Confirmation Bias in Trading: Why Traders Ignore What the Market Is Telling Them
Confirmation bias is the tendency to seek, interpret, and remember information in a way that confirms what you already believe. The term was coined by psychologist Peter Wason in 1960 after an experiment that revealed something uncomfortable about human reasoning: when given a simple number sequence and asked to discover the underlying rule, more than half of his participants failed. Not because the rule was complex. Because they only tested examples that matched their initial guess. They never tried to prove themselves wrong.
In trading, this plays out constantly. You form a view on a market. You look at charts, read analysis, check the news. And without realising it, you give more weight to anything that supports your position and less weight to anything that contradicts it. The result is a feeling of being well-informed and thoroughly prepared, right up until the trade goes against you and you can't understand why.
What makes confirmation bias particularly dangerous in financial markets is the nature of the data itself. Markets produce continuous, ambiguous information that can almost always be read in multiple ways. The same price action that looks like a pullback to one trader looks like a trend reversal to another. This ambiguity is where confirmation bias thrives. In a laboratory, a wrong hypothesis gets disproven quickly. In a trading account, a biased thesis can survive for days or weeks because the trader keeps finding new reasons to believe it, until the account balance forces the truth.
What is confirmation bias?
Confirmation bias is a cognitive bias first demonstrated by Peter Wason at University College London. In his 1960 experiment, participants were given the number sequence 2-4-6 and told it satisfied a rule. Their task was to figure out the rule by proposing their own sequences. Most participants assumed the rule was "even numbers going up by two" and tested sequences like 8-10-12 or 20-22-24. These all satisfied the actual rule, which was simply "any three ascending numbers." But because participants never tested sequences that would disprove their hypothesis, like 1-2-3 or 5-11-40, they never discovered it.
Raymond Nickerson's comprehensive 1998 review in the Review of General Psychology described confirmation bias as "the seeking or interpreting of evidence in ways that are partial to existing beliefs, expectations, or a hypothesis in hand." His review identified the bias across medicine, law, science, and everyday reasoning, though notably did not cover financial markets. Research applying confirmation bias to trading and investing has only gained traction in the last two decades.
Two psychological mechanisms drive it. The first is challenge avoidance: people prefer not to discover they are wrong. The second is reinforcement seeking: people actively want to find out they are right. In trading, both mechanisms run simultaneously. A trader with an open position has a financial incentive layered on top of the cognitive bias. Being wrong doesn't just feel uncomfortable. It costs money. So the motivation to filter information becomes even stronger than in Wason's lab.
How does confirmation bias show up in trading?
Confirmation bias rarely announces itself. It doesn't feel like a mistake while it's happening. It feels like thorough research. That's what makes it different from more obvious errors like revenge trading or overtrading, where most traders can at least recognise the behaviour after the fact. With confirmation bias, the analysis process itself is compromised, and the trader never sees it.

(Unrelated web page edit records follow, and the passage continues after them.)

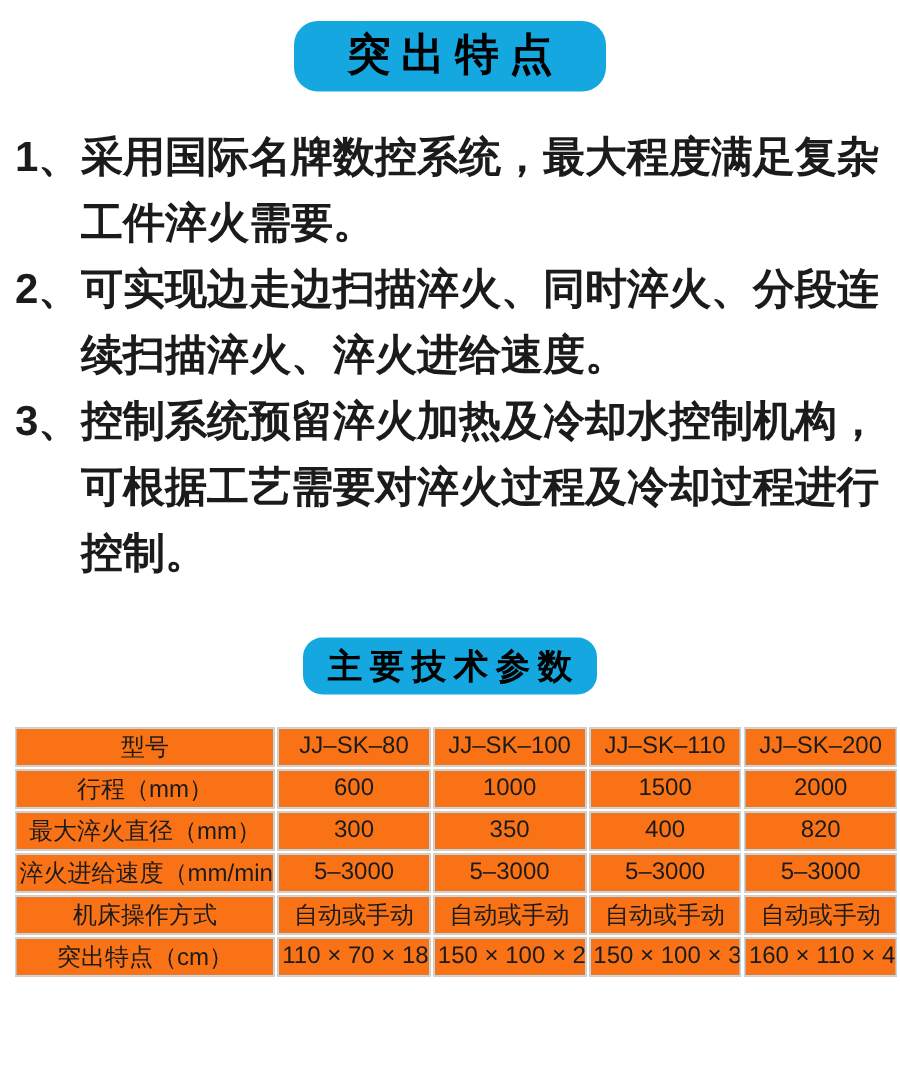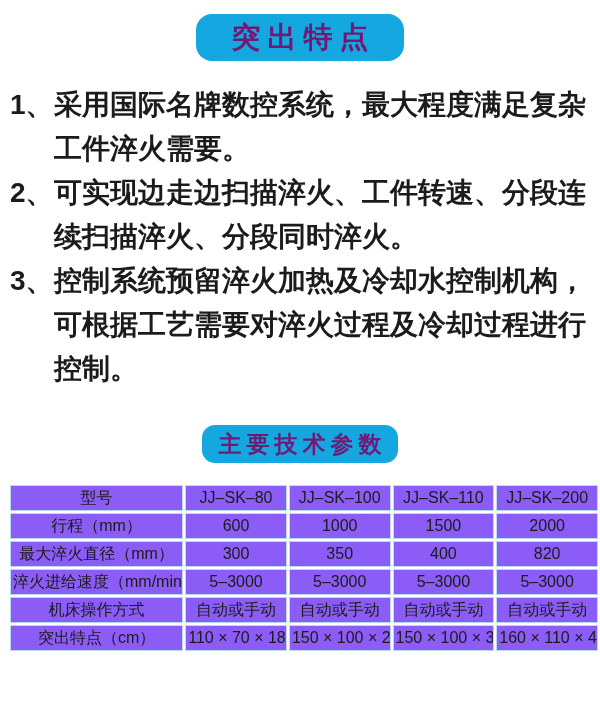--- a/index.html
+++ b/index.html
@@ -13,21 +13,21 @@
     width: 600px;
     height: 712px;
     background: #ffffff;
     overflow: hidden;
   }
   
   .badge {
     display: block;
     margin: 0 auto;
     background: #14a7e0;
-    color: #701a75;
+    color: #000000;
     font-weight: bold;
     text-align: center;
     white-space: nowrap;
   }
   .badge.primary {
     margin-top: 14px;
     width: 208px;
     height: 47px;
     line-height: 47px;
     border-radius: 16px;
@@ -64,21 +64,21 @@
   }
   
   .spec-table {
     margin: 20px 0 0 8px;
     width: 592px;
     border-collapse: separate;
     border-spacing: 2px;
     table-layout: fixed;
   }
   .spec-table td, .spec-table th {
-    background: #8b5cf6;
+    background: #f97316;
     border: 1px solid #b7dcf0;
     height: 24px;
     padding: 0 2px;
     text-align: center;
     vertical-align: middle;
     font-size: 16px;
     font-weight: normal;
     color: #1b1b1b;
     white-space: nowrap;
     overflow: hidden;
@@ -93,21 +93,21 @@
 
   <div class="badge primary">突出特点</div>
 
   <div class="features">
     <div class="feature-item">
       <span class="feature-num">1、</span>
       <span class="feature-text">采用国际名牌数控系统，最大程度满足复杂工件淬火需要。</span>
     </div>
     <div class="feature-item">
       <span class="feature-num">2、</span>
-      <span class="feature-text">可实现边走边扫描淬火、工件转速、分段连续扫描淬火、分段同时淬火。</span>
+      <span class="feature-text">可实现边走边扫描淬火、同时淬火、分段连续扫描淬火、淬火进给速度。</span>
     </div>
     <div class="feature-item">
       <span class="feature-num">3、</span>
       <span class="feature-text">控制系统预留淬火加热及冷却水控制机构，可根据工艺需要对淬火过程及冷却过程进行控制。</span>
     </div>
   </div>
 
   <div class="badge secondary">主要技术参数</div>
 
   <table class="spec-table">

Here are the most common ways it appears in real trading behaviour.

Fighting the trend. A trader forms a directional view based on their analysis, then selectively processes information that supports it while the market moves against them. They notice bullish signals on the chart and skip over bearish ones. They read macro commentary that agrees with their position and dismiss contrary views as uninformed. The conviction that "I am right, the market is wrong" persists until the stop loss gets hit or the account forces a reassessment. TradeMedic's data across 500,000+ trader accounts detects this as the Fighting the Trend pattern, where traders show consistent losses on positions entered against the prevailing short-term and medium-term trend direction.
Moving stop losses further away. When a trade moves into loss territory, the trader doesn't re-evaluate the thesis. Instead, they look for a new reason to stay in. They find a support level on a lower timeframe, or a Fibonacci retracement that happens to sit near the current price. These levels may be technically weak, but they serve a psychological purpose: they confirm the belief that the trade will recover. TradeMedic detects this as the Fail to Cut Losses pattern, where traders who widen their stop losses during a trade would have performed better if they had kept the original stop in place.
Doubling down into losing positions. The same mechanism as moving stops, but more aggressive. Each dip gets reframed as "a better entry" rather than evidence the thesis was wrong. The trader searches for reasons the price will reverse. In TradeMedic's dataset, roughly 20% of all traders show doubling down as a significant pattern, but only 5% of profitable traders do. That gap tells a clear story: the traders who are making money are the ones willing to accept when a trade isn't working.
Hedging instead of closing. Rather than admitting the original trade was wrong and taking the loss, a trader adds a hedge. This preserves the belief that the initial position will eventually work out while adding complexity and transaction costs. The hedge is a cognitive compromise: it lets the trader avoid confronting disconfirming evidence while appearing to manage risk. TradeMedic identifies this as Inefficient Hedging, where hedged positions underperform non-hedged positions for that trader.
Setting unrealistic profit targets. Overoptimism in take profit levels is partly driven by confirmation bias. The trader selectively focuses on best-case scenarios for how far price could run, underweighting the base rate of typical price movements in that instrument. They remember the one time price hit an ambitious target and forget the five times it reversed before getting there. Research on optimism bias shows that people systematically overestimate the likelihood of positive events happening to them, creating a feeling of control over outcomes they cannot actually influence. In trading, this translates directly into take profit levels that look reasonable on paper but rarely get hit in practice.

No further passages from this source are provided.